Records for this task:
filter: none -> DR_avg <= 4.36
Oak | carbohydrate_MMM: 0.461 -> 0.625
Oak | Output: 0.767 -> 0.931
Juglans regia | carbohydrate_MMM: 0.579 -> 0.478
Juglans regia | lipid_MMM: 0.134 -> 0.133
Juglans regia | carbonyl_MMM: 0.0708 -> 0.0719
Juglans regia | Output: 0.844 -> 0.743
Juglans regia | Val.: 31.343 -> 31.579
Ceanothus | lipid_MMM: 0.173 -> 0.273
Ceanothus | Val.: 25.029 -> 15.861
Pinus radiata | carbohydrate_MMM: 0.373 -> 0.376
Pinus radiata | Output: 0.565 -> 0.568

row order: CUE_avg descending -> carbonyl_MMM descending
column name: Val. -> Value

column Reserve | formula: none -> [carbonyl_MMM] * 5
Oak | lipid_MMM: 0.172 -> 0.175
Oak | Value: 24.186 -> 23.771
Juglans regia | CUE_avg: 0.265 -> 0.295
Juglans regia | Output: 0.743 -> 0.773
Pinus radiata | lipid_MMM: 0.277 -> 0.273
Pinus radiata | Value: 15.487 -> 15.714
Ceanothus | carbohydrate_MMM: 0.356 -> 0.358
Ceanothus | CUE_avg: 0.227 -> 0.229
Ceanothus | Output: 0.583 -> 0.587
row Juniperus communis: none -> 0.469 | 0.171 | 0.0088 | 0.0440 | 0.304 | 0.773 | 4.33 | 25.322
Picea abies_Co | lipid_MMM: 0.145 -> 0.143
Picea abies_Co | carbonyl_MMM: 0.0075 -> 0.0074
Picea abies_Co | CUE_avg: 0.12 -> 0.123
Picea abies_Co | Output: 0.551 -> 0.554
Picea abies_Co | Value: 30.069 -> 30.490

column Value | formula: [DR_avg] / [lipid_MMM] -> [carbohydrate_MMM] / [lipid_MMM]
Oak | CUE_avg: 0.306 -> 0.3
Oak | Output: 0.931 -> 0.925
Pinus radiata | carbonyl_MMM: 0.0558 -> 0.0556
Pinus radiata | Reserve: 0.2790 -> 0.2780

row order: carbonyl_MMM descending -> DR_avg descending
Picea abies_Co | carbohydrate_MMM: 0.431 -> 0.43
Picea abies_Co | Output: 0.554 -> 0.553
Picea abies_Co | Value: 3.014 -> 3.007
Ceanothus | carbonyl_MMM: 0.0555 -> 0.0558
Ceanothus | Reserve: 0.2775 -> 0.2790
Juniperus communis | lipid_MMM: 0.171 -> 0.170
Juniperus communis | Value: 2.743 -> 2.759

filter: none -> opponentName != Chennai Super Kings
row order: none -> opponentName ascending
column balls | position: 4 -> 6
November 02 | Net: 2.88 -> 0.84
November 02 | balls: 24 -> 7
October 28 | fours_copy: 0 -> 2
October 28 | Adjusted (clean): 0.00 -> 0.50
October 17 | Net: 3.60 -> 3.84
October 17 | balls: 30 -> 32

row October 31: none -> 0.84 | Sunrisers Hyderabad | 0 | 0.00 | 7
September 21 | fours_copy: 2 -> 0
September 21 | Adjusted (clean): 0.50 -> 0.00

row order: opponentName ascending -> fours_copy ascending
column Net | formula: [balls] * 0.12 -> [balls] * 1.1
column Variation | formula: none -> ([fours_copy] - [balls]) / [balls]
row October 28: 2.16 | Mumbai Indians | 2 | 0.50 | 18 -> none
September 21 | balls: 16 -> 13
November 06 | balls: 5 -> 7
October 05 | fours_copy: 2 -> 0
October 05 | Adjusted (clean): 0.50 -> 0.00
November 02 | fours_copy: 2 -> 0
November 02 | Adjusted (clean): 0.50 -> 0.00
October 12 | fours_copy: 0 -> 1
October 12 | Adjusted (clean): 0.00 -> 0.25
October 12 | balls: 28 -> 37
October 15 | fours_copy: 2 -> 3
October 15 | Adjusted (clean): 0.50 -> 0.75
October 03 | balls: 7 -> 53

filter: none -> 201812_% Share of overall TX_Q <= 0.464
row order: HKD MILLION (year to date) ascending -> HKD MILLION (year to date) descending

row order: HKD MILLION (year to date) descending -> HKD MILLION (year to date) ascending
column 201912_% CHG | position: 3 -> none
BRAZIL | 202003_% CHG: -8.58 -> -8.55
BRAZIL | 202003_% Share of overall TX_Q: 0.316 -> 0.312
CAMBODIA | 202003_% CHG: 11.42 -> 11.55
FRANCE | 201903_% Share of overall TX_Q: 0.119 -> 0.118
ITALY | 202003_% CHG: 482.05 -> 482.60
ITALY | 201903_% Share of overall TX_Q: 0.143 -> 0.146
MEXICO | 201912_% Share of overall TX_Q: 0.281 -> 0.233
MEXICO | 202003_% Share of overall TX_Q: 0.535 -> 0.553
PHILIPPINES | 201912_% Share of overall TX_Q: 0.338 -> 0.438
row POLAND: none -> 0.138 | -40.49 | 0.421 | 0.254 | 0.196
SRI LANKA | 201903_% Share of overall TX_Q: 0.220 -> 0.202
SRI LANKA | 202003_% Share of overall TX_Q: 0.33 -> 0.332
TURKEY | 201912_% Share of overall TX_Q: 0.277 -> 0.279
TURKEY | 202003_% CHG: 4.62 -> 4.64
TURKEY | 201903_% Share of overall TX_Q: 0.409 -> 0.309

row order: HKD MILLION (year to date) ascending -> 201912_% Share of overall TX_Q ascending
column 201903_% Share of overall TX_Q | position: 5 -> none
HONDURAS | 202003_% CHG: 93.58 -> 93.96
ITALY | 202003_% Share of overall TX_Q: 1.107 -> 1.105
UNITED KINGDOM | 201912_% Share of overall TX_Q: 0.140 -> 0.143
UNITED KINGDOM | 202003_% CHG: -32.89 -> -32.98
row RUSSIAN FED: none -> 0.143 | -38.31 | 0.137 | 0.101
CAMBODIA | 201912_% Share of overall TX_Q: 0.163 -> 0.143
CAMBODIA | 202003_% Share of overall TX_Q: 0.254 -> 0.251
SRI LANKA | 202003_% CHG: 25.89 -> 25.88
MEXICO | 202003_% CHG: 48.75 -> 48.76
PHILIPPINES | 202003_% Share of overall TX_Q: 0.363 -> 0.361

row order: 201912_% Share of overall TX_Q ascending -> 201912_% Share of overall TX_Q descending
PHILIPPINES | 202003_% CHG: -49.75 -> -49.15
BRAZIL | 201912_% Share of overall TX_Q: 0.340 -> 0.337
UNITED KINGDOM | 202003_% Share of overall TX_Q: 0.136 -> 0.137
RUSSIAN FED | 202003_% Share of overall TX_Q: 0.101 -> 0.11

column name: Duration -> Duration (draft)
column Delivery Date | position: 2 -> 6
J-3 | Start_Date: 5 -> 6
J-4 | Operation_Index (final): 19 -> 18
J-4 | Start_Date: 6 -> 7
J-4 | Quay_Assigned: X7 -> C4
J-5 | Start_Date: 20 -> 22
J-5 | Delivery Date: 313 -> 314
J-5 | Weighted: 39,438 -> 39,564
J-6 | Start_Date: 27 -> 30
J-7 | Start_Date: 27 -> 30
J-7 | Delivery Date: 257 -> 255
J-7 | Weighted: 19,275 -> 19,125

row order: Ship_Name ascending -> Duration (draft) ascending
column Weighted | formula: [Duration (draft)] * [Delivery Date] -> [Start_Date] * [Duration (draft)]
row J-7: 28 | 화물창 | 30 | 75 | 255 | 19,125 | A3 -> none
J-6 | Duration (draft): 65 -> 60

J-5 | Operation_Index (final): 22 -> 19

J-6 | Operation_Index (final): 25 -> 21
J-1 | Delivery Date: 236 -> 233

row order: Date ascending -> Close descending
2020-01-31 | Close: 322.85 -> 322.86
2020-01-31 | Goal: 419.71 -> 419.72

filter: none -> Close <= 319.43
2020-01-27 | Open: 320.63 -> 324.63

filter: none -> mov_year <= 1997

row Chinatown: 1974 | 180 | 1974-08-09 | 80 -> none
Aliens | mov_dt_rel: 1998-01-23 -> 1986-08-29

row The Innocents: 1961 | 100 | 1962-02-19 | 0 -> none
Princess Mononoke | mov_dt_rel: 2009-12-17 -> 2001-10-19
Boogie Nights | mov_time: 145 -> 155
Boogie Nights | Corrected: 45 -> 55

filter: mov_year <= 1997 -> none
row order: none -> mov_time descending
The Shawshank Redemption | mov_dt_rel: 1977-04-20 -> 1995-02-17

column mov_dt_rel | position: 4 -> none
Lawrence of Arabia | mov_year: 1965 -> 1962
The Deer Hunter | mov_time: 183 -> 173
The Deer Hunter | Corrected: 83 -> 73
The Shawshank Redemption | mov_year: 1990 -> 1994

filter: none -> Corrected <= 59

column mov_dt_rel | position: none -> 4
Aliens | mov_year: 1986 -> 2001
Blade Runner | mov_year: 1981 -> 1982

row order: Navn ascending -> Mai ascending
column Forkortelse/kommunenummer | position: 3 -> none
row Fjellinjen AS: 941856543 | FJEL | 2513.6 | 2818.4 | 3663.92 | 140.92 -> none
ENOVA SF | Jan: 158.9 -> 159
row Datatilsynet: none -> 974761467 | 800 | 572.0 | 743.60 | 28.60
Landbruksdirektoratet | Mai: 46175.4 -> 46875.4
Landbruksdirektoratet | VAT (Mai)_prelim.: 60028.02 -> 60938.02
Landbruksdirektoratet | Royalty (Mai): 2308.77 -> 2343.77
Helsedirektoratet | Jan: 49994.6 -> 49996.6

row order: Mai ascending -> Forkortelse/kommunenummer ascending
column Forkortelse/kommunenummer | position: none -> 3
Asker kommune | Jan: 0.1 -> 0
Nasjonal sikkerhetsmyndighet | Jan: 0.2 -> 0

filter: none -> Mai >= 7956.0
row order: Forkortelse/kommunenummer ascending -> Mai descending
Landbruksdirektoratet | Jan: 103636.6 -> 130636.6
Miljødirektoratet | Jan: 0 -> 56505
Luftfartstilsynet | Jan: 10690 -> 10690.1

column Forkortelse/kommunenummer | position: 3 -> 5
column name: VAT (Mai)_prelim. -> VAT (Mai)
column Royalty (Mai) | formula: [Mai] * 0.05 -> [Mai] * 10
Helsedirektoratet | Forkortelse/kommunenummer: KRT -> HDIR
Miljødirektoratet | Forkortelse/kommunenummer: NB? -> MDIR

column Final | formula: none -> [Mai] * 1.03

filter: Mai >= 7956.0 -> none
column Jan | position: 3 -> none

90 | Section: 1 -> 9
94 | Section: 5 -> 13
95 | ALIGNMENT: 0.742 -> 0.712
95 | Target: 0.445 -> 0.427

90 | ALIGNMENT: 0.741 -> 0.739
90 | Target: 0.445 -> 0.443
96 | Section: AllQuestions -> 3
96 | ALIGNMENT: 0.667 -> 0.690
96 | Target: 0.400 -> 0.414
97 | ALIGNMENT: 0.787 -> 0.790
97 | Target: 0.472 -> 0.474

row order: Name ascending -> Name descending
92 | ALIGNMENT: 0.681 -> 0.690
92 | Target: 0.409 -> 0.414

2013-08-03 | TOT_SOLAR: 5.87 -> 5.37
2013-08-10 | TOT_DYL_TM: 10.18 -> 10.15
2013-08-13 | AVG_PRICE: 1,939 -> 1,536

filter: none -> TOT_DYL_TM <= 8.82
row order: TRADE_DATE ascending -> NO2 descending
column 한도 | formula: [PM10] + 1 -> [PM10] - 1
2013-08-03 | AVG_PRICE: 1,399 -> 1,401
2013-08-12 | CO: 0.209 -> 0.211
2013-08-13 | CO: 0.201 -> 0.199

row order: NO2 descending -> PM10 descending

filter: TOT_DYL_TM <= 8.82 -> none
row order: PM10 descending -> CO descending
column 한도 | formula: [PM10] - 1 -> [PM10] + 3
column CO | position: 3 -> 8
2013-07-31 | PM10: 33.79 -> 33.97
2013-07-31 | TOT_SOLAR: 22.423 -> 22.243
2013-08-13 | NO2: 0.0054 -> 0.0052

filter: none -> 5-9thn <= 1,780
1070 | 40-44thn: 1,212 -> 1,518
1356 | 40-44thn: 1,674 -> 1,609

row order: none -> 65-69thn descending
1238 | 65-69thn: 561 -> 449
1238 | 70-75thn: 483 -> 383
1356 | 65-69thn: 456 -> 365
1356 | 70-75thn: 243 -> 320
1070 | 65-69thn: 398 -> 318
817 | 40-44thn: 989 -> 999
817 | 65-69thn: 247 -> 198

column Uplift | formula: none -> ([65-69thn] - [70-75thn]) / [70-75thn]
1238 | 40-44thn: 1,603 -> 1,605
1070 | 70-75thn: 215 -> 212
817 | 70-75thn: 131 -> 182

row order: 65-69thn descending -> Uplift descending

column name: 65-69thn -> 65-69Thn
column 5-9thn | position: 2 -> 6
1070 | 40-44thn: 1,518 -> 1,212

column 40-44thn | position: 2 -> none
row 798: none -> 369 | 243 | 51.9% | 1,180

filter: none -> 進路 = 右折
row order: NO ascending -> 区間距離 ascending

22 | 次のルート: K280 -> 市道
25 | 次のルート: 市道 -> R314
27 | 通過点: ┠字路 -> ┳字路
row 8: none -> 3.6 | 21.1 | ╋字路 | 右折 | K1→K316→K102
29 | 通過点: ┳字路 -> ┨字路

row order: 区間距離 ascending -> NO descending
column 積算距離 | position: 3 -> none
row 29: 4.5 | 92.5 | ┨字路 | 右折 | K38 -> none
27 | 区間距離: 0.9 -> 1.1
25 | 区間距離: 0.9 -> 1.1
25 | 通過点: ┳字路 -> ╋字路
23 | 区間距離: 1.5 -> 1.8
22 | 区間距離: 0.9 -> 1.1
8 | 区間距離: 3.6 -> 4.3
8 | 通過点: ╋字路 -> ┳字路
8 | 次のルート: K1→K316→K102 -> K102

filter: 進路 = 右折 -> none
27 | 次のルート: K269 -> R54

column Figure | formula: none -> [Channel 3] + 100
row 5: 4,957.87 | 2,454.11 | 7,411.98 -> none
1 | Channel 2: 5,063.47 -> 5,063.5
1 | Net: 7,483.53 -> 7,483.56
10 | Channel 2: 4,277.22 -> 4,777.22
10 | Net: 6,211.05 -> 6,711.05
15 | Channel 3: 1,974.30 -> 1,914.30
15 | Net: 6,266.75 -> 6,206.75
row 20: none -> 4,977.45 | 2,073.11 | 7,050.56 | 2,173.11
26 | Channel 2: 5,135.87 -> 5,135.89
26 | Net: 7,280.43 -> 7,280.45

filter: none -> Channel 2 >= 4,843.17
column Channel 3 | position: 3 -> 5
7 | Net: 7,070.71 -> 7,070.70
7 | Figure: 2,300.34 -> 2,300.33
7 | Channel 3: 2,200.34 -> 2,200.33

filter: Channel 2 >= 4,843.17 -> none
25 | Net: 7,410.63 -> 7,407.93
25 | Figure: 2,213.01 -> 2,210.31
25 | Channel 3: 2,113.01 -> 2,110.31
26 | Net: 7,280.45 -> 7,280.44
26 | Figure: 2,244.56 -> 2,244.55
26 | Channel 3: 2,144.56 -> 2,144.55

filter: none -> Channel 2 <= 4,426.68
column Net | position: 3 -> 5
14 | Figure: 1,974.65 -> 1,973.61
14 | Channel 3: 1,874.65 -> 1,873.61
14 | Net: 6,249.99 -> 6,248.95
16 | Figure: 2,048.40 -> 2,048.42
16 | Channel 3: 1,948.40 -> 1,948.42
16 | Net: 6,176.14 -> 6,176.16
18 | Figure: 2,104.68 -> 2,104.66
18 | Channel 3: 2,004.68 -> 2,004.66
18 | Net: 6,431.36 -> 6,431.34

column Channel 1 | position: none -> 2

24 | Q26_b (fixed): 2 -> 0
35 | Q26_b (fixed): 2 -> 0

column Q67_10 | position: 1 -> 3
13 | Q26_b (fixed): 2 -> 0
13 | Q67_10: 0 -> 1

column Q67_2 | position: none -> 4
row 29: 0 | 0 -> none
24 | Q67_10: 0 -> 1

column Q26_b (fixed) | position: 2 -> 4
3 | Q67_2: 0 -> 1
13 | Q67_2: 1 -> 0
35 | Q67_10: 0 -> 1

Aim of the task: All that should be written out is the stretch of lines above between the one holding "filter: none -> mov_year <= 1997" and the one holding "column Forkortelse/kommunenummer | position: 3 -> none", inclusive, exactly as given.

Written answer:
filter: none -> mov_year <= 1997

row Chinatown: 1974 | 180 | 1974-08-09 | 80 -> none
Aliens | mov_dt_rel: 1998-01-23 -> 1986-08-29

row The Innocents: 1961 | 100 | 1962-02-19 | 0 -> none
Princess Mononoke | mov_dt_rel: 2009-12-17 -> 2001-10-19
Boogie Nights | mov_time: 145 -> 155
Boogie Nights | Corrected: 45 -> 55

filter: mov_year <= 1997 -> none
row order: none -> mov_time descending
The Shawshank Redemption | mov_dt_rel: 1977-04-20 -> 1995-02-17

column mov_dt_rel | position: 4 -> none
Lawrence of Arabia | mov_year: 1965 -> 1962
The Deer Hunter | mov_time: 183 -> 173
The Deer Hunter | Corrected: 83 -> 73
The Shawshank Redemption | mov_year: 1990 -> 1994

filter: none -> Corrected <= 59

column mov_dt_rel | position: none -> 4
Aliens | mov_year: 1986 -> 2001
Blade Runner | mov_year: 1981 -> 1982

row order: Navn ascending -> Mai ascending
column Forkortelse/kommunenummer | position: 3 -> none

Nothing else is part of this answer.